The "TRON.ASOC" platform provides comprehensive control over the information security of developed projects, ensuring reliable protection at all stages of development:

  • Integrates with external security scanners such as the static code analysis tool PT Application Inspector and container security analyzer Kaspersky Container Security.
  • Integrates with the static application code analyzer Solar AppScreener (for both source and binary code) to detect vulnerabilities and zero-day vulnerabilities.
  • Interacts with software composition analysis solutions CodeScoring and OWASP Dependency Track.
  • Integrates with the JFrog platform designed for managing and deploying software packages.

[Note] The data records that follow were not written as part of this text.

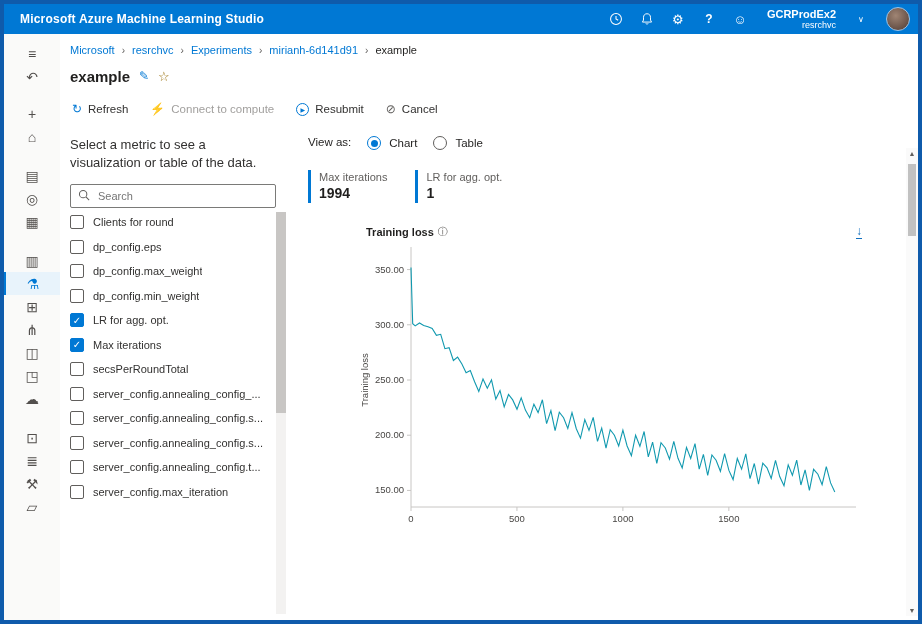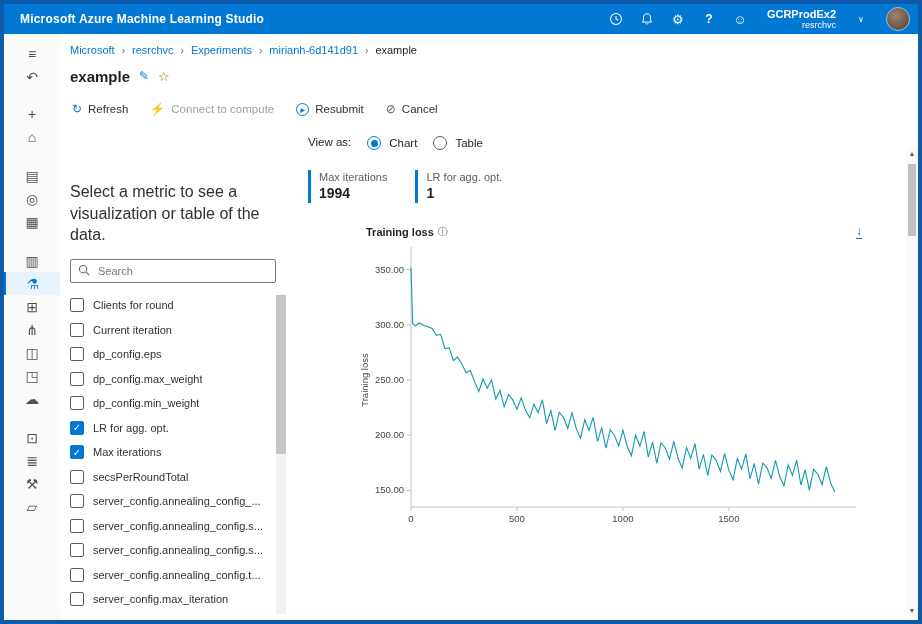--- a/index.html
+++ b/index.html
@@ -54,7 +54,7 @@
   
   .content-row{flex:1;display:flex;min-height:0;padding-left:10px;margin-top:12px;}
   .metric-panel{flex:0 0 218px;width:218px;display:flex;flex-direction:column;min-height:0;}
-  .metric-desc{font-size:16px;color:#323130;line-height:1.35;width:205px;margin-top:45px;}
+  .metric-desc{font-size:13px;color:#323130;line-height:1.35;width:205px;}
   .search-box{margin-top:13px;width:206px;height:24px;border:1px solid #7a7a78;border-radius:2px;
     display:flex;align-items:center;gap:6px;padding:0 7px;box-sizing:border-box;}
   .search-box input{border:none;outline:none;flex:1;font-size:11px;font-family:inherit;color:#323130;min-width:0;background:transparent;}

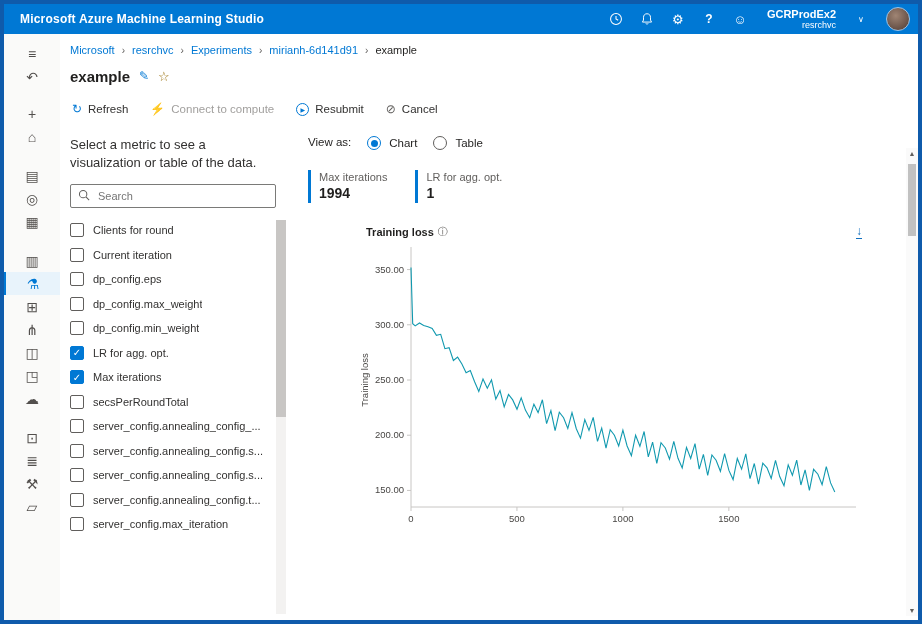--- a/index.html
+++ b/index.html
@@ -58,7 +58,7 @@
   .search-box{margin-top:13px;width:206px;height:24px;border:1px solid #7a7a78;border-radius:2px;
     display:flex;align-items:center;gap:6px;padding:0 7px;box-sizing:border-box;}
   .search-box input{border:none;outline:none;flex:1;font-size:11px;font-family:inherit;color:#323130;min-width:0;background:transparent;}
-  .list-wrap{position:relative;flex:1;margin-top:10px;min-height:0;}
+  .list-wrap{position:relative;flex:1;margin-top:2px;min-height:0;}
   .metric-list{height:100%;overflow:hidden;padding-right:18px;}
   .mrow{height:24.5px;display:flex;align-items:center;gap:9px;}
   .cb{width:14px;height:14px;border:1px solid #605e5c;border-radius:2px;box-sizing:border-box;flex:0 0 14px;

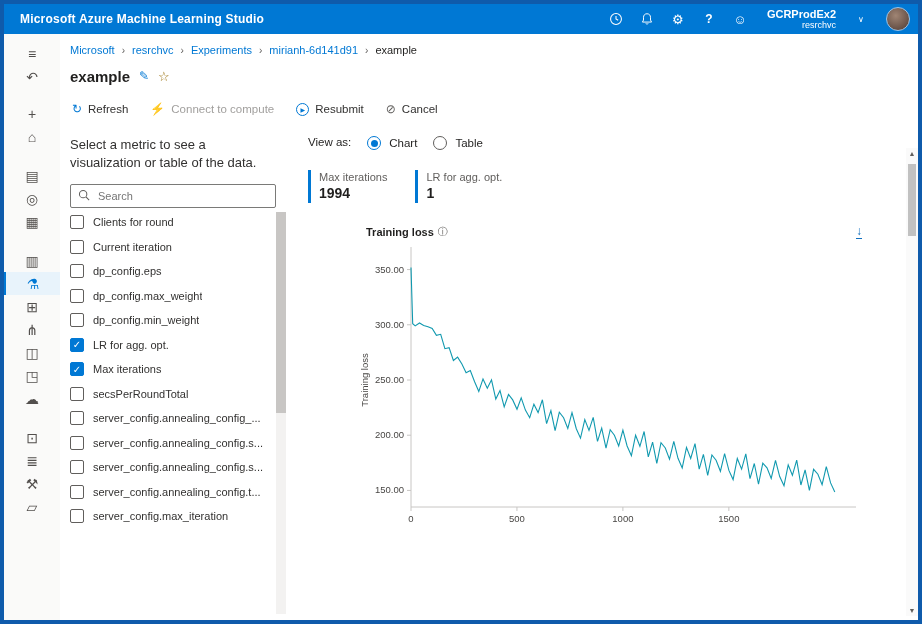--- a/index.html
+++ b/index.html
@@ -245,10 +245,6 @@
                 <div class="mrow">
                   <span class="cb"></span>
                   <span class="mlabel">Clients for round</span>
-                </div>
-                <div class="mrow">
-                  <span class="cb"></span>
-                  <span class="mlabel">Current iteration</span>
                 </div>
                 <div class="mrow">
                   <span class="cb"></span>

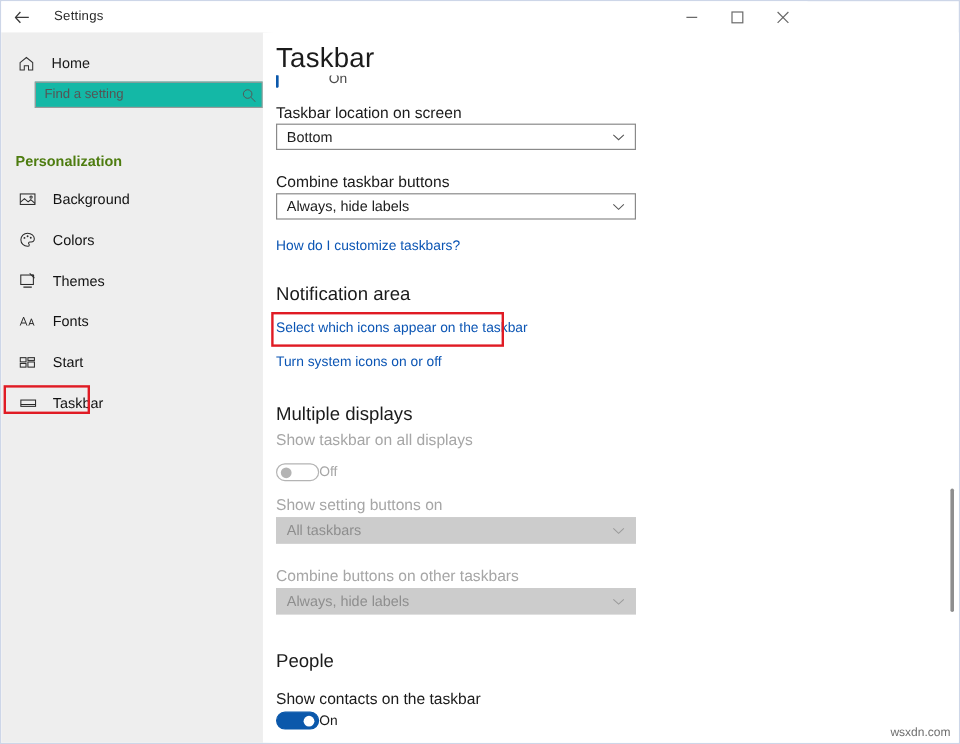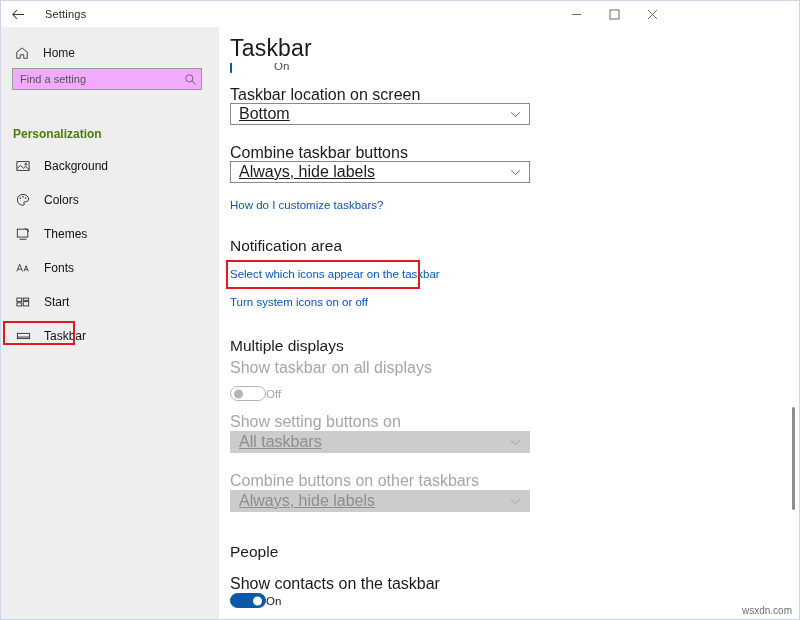--- a/index.html
+++ b/index.html
@@ -111,10 +111,10 @@
 
   .search-wrap {
     position: absolute;
-    left: 11px; top: 41px;
+    left: 28px; top: 41px;
     width: 190px;
     height: 22px;
-    background: #f0abfc;
+    background: #14b8a6;
     border: 1px solid #9a9a9a;
     box-sizing: border-box;
     display: flex;

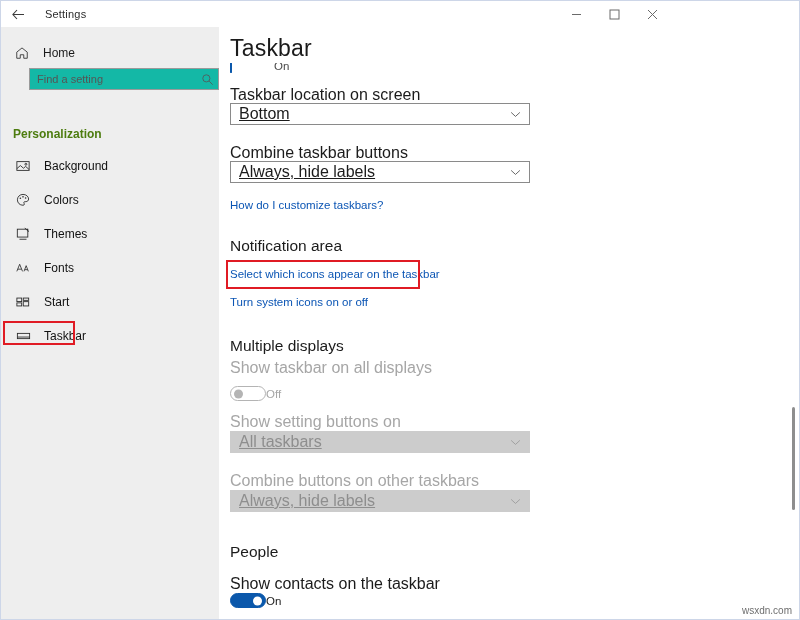--- a/index.html
+++ b/index.html
@@ -216,7 +216,7 @@
 
   .field-label {
     position: absolute;
-    font-size: 16px;
+    font-size: 13px;
     color: #1b1b1b;
   }
   .field-label.dim { color: #a6a6a6; }

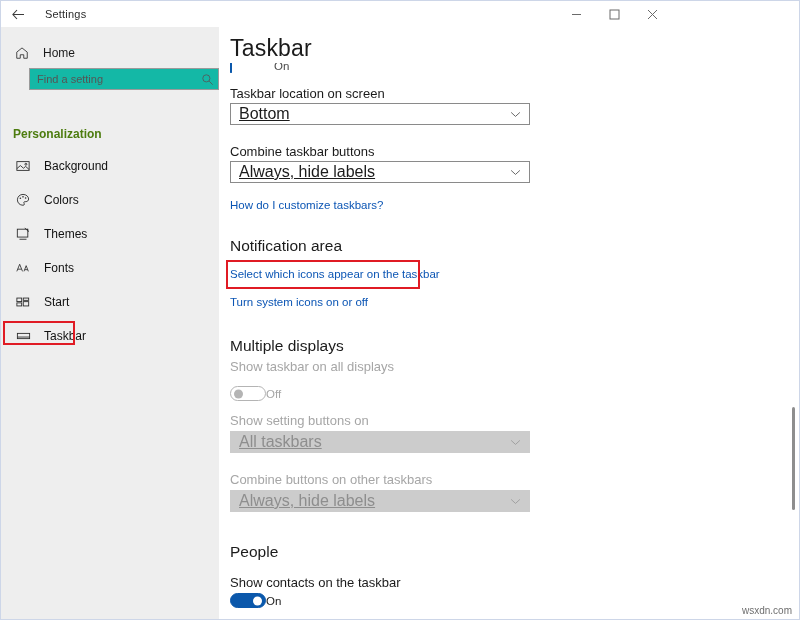--- a/index.html
+++ b/index.html
@@ -234,9 +234,8 @@
     padding: 0 8px 0 8px;
   }
   .combo .cv {
-    font-size: 16px;
+    font-size: 12px;
     color: #1b1b1b;
-    text-decoration: underline;
   }
   .combo .chev { color: #555; display: flex; align-items: center; }
   .combo.disabled {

  • Can receive and analyze reports, process results from the following tools:
    • Trivy - open-source vulnerability scanner designed for containerized environments,
    • Grype - efficient scanner for containers, Docker images, and file systems to detect vulnerabilities,
    • KICS (Keeping Infrastructure as Code Secure) - open-source tool from Checkmarx designed for analyzing Infrastructure as Code (IaC) security,
    • Semgrep - static application security scanner,
    • Aqua - solution providing comprehensive native container protection.
  • Allows manual addition of vulnerabilities (Manual) for building comprehensive metrics.
  • Provides the ability to manage source code and container image scans for known vulnerabilities, configuration errors, secrets, and work with the results of these scans in a unified interface. Integration with tools allows configuring scans, launching checks, consolidating, analyzing, and processing results, as well as monitoring the security status of developed products.
  • Helps group, investigate, and remediate vulnerabilities from various sources, thereby ensuring a secure development process.
  • Simplifies working with found issues and vulnerabilities by analyzing and grouping them for more effective security management.
  • Allows assessing the impact of vulnerabilities, changing their statuses, prioritizing for subsequent steps, and managing exceptions. Thus, the product enables managing software vulnerabilities and application protection at all stages of development.
  • Allows leaving comments on vulnerabilities and viewing comments from other users.
  • Enables creating and configuring software quality gates for each security pipeline, providing a way to organize quality criteria for each scan. Based on quality control criteria, the system determines whether the security check pipeline completed successfully and allows deciding if the product can move to the next development or release stage based on set quality criteria.
  • Provides the ability to make exceptions for results obtained from scanners in ASOC, preventing already processed and accepted security issues from being highlighted. The duration and scope of exception rules can be configured.
  • Serves as a single source of vulnerability data from tools with different types of checks (SAST, Container Security, OSA/SCA, DAST) and thus can become a unified software quality control tool.
  • Offers the use of dashboards, reports, and metrics within the product, which provide flexible reporting forms and analytical data for assessing the current security status of projects, forecasting risks, and making decisions. Through data visualization, the platform provides users with clear information about the security status of their projects.
  • Embeds security and risk management into continuous development processes without requiring external CI pipelines for operation.
  • Offers a convenient user interface accessible in modern Chromium-based browsers (Google Chrome, Yandex Browser, Edge, Safari, etc.) and Firefox.
  • Supports creating a flexible role model, allowing configuration of different access levels and permissions for users, contributing to more efficient and secure project management.
  • Supports integration with LDAP and AD.
  • Provides capabilities for managing scans, including configuring scan parameters, scheduling runs, and monitoring scan execution.
  • Allows exporting scan results reports in various formats, ensuring convenient integration with other systems and data analysis tools.